#### Task item:
For every line of the records below that holds "color", add one. Give only the final total.

___

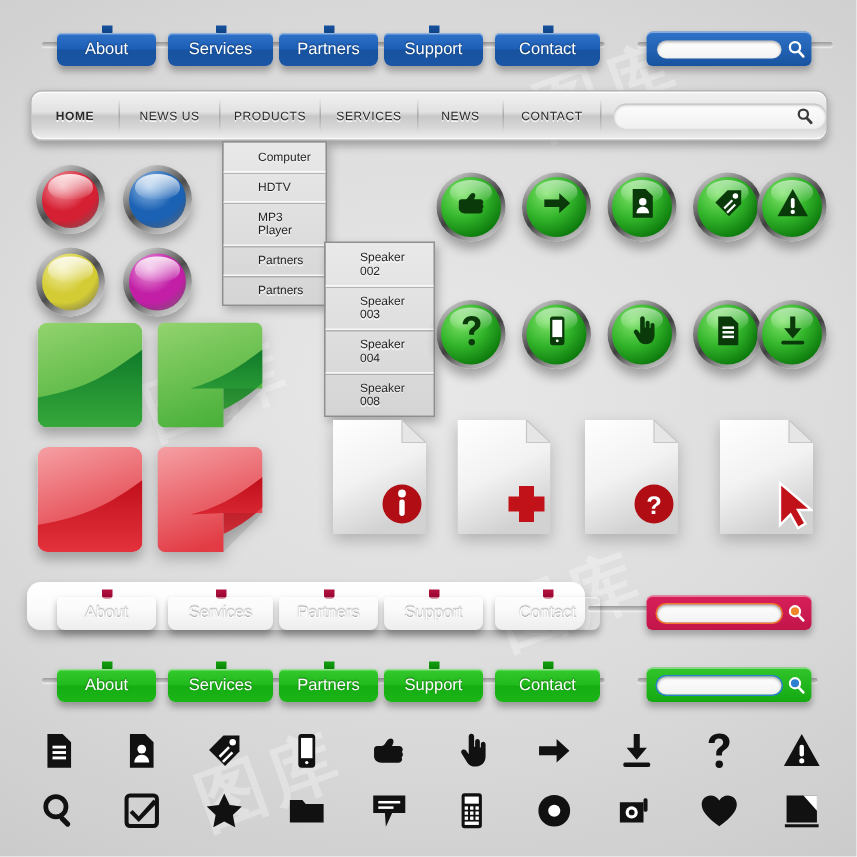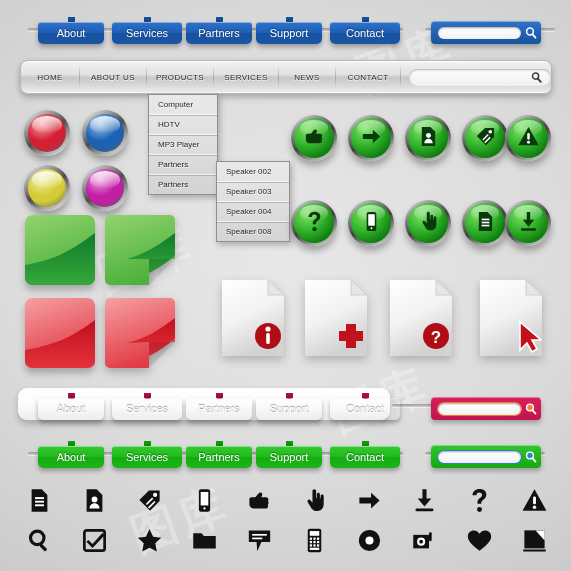--- a/index.html
+++ b/index.html
@@ -151,7 +151,7 @@
 
   <div class="graybar" style="left:20px;top:60px;width:530px;height:32px;">
     <div id="gray-items" style="display:flex;align-items:center;height:100%;">
-        <div class="gitem" style="width: 54px;">HOME</div>
+        <div class="gitem" style="width: 54px; font-weight: bold;">HOME</div>
         <div class="gsep"></div>
         <div class="gitem" style="width: 62px;">ABOUT US</div>
         <div class="gsep"></div>

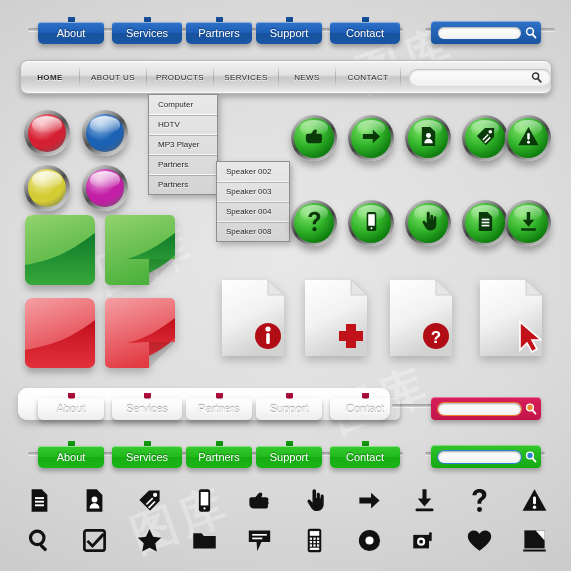--- a/index.html
+++ b/index.html
@@ -153,7 +153,7 @@
     <div id="gray-items" style="display:flex;align-items:center;height:100%;">
         <div class="gitem" style="width: 54px; font-weight: bold;">HOME</div>
         <div class="gsep"></div>
-        <div class="gitem" style="width: 62px;">ABOUT US</div>
+        <div class="gitem" style="width: 62px;">NEWS US</div>
         <div class="gsep"></div>
         <div class="gitem" style="width: 62px;">PRODUCTS</div>
         <div class="gsep"></div>

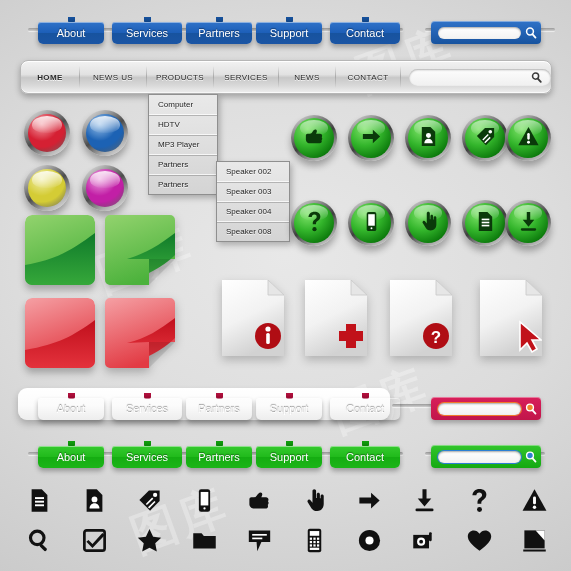--- a/index.html
+++ b/index.html
@@ -59,7 +59,7 @@
   
   .ddmenu{position:absolute;background:linear-gradient(#e9e9e9,#d4d4d4);
           border:1px solid #8f8f8f;box-shadow:2px 3px 6px rgba(0,0,0,.25);}
-  .dditem{font-size:8px;color:#1f1f1f;padding:5px 6px 5px 9px;
+  .dditem{font-size:8px;color:#1f1f1f;padding:5px 6px 5px 23px;
           border-bottom:1px solid rgba(255,255,255,.75);
           box-shadow:0 1px 0 rgba(140,140,140,.55);
           text-shadow:0 1px 0 rgba(255,255,255,.8);}

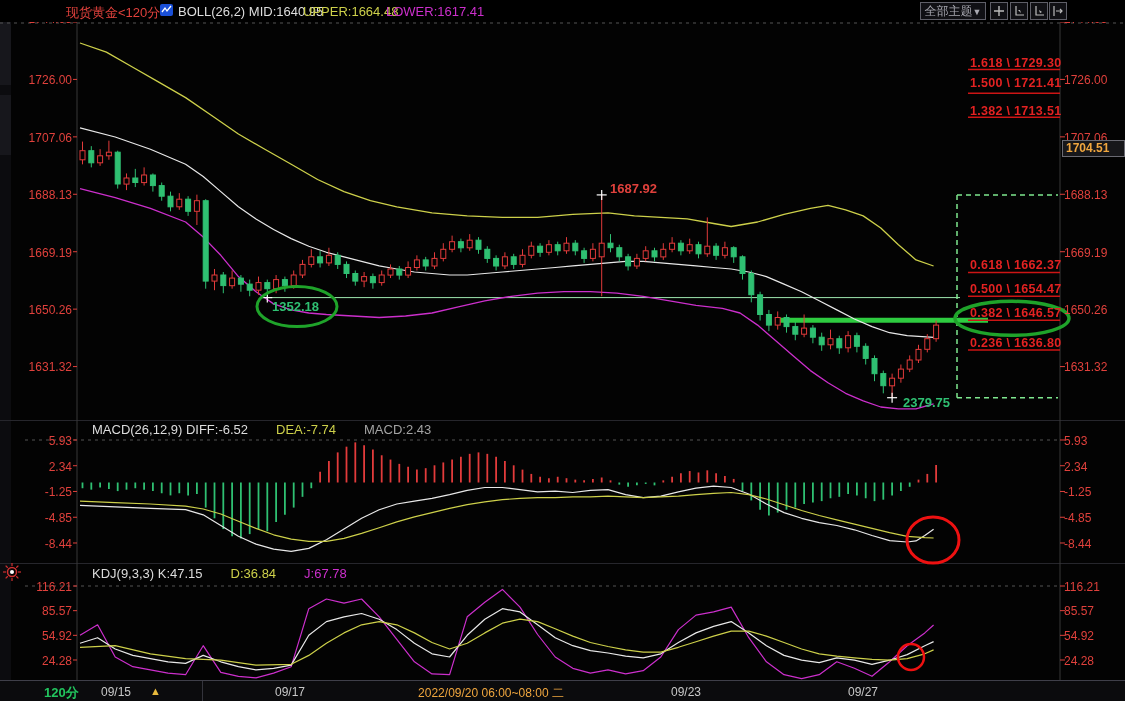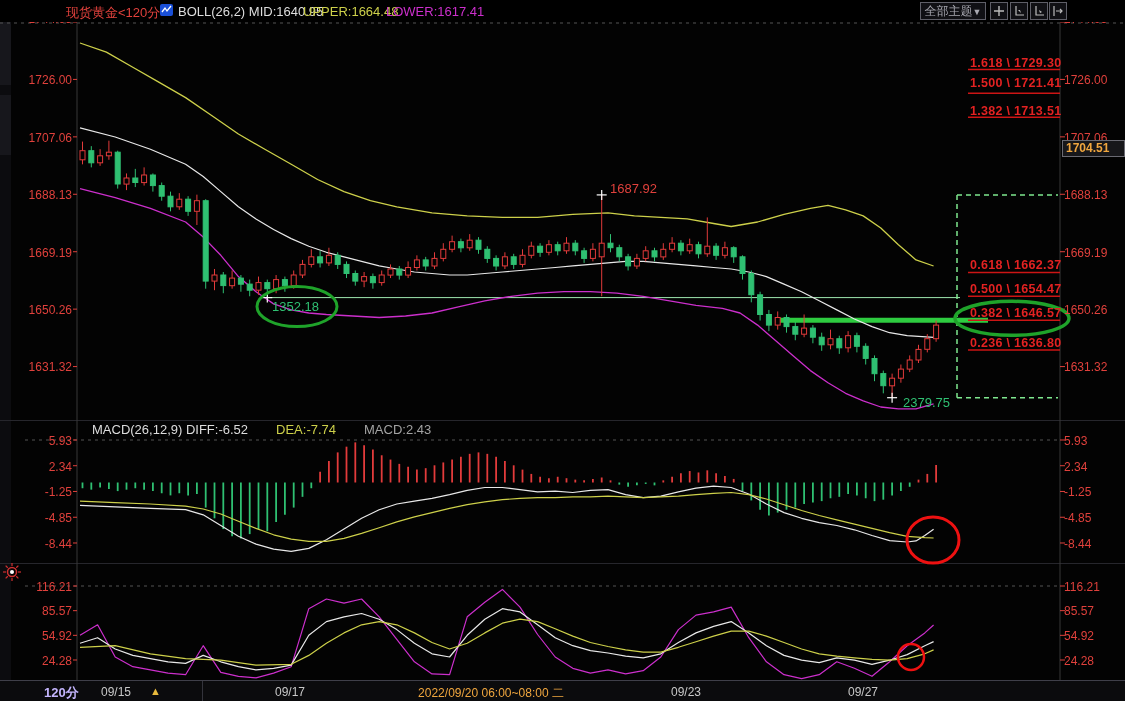--- a/index.html
+++ b/index.html
@@ -16,7 +16,7 @@
   .ibtn{width:16px;}
   .ph{position:absolute;z-index:2;font-size:13px;white-space:nowrap;}
   .ph span{margin-right:14px;padding-left:14px;}
-  .ann{position:absolute;z-index:2;font-size:13px;font-weight:normal;white-space:nowrap;}
+  .ann{position:absolute;z-index:2;font-size:13px;font-weight:bold;white-space:nowrap;}
   .bbar{position:absolute;left:0;top:680px;width:1125px;height:21px;background:#0b0b0d;
         border-top:1px solid #3f3f49;z-index:3;}
   .dt{position:absolute;top:4px;font-size:12px;color:#c8c8c8;transform:translateX(-50%);white-space:nowrap;}

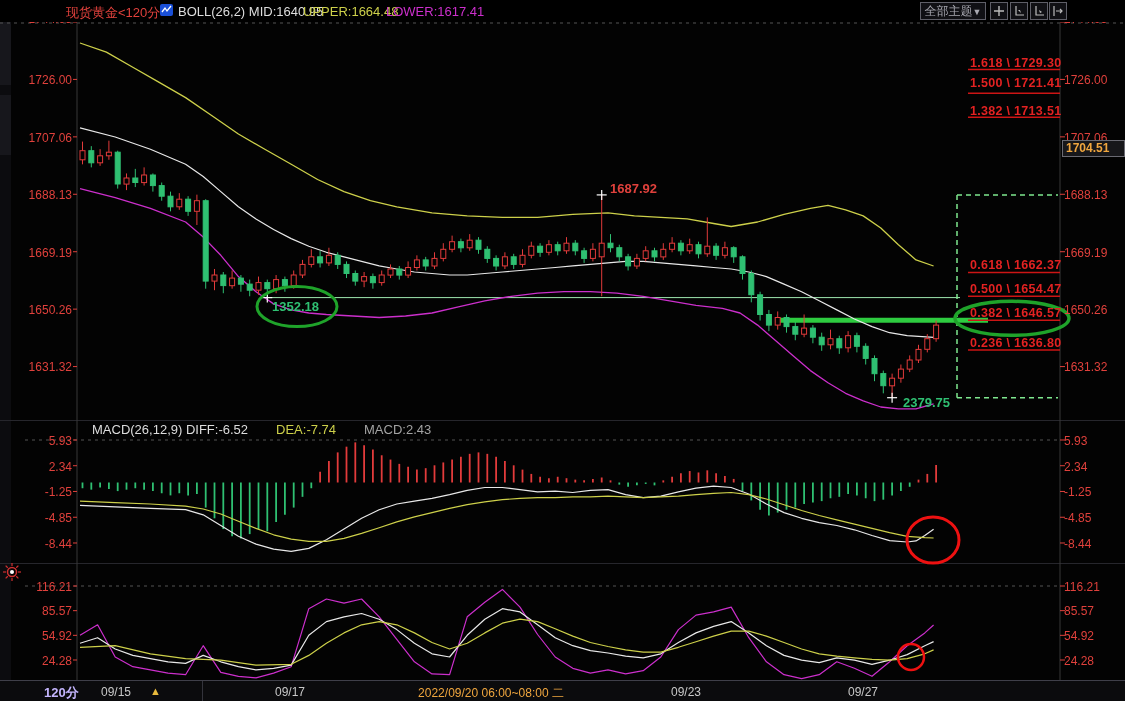--- a/index.html
+++ b/index.html
@@ -493,6 +493,9 @@
   <div class="axr" style="top:511px">-4.85</div>
   <div class="axr" style="top:537px">-8.44</div>
 
+  <div class="ph" style="left:78px;top:566px">
+    <span style="color:#dddddd">KDJ(9,3,3) K:47.15</span><span style="color:#cdd04a">D:36.84</span><span style="color:#cc2fcc">J:67.78</span>
+  </div>
   <div class="axl" style="top:580px">116.21</div>
   <div class="axl" style="top:604px">85.57</div>
   <div class="axl" style="top:629px">54.92</div>

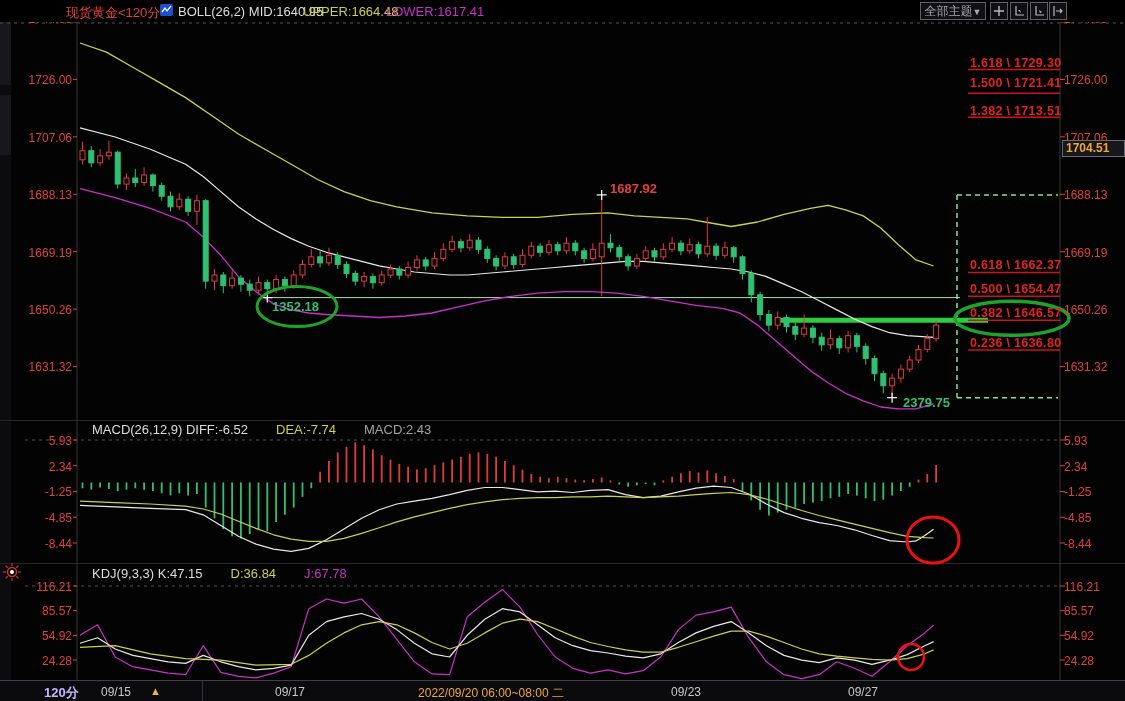--- a/index.html
+++ b/index.html
@@ -507,7 +507,7 @@
 
   <div class="bbar">
     <div class="pcell">
-      <span style="position:absolute;left:19px;top:3px;font-size:13px;font-weight:bold;color:#c4b5fd">120分</span>
+      <span style="position:absolute;left:19px;top:3px;font-size:13px;font-weight:bold;color:#22c55e">120分</span>
       <span style="position:absolute;left:125px;top:4px;font-size:11px;color:#e8b93c">▲</span>
     </div>
     <div class="dt" style="left:116px">09/15</div>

___

#### Solution for this problem:
7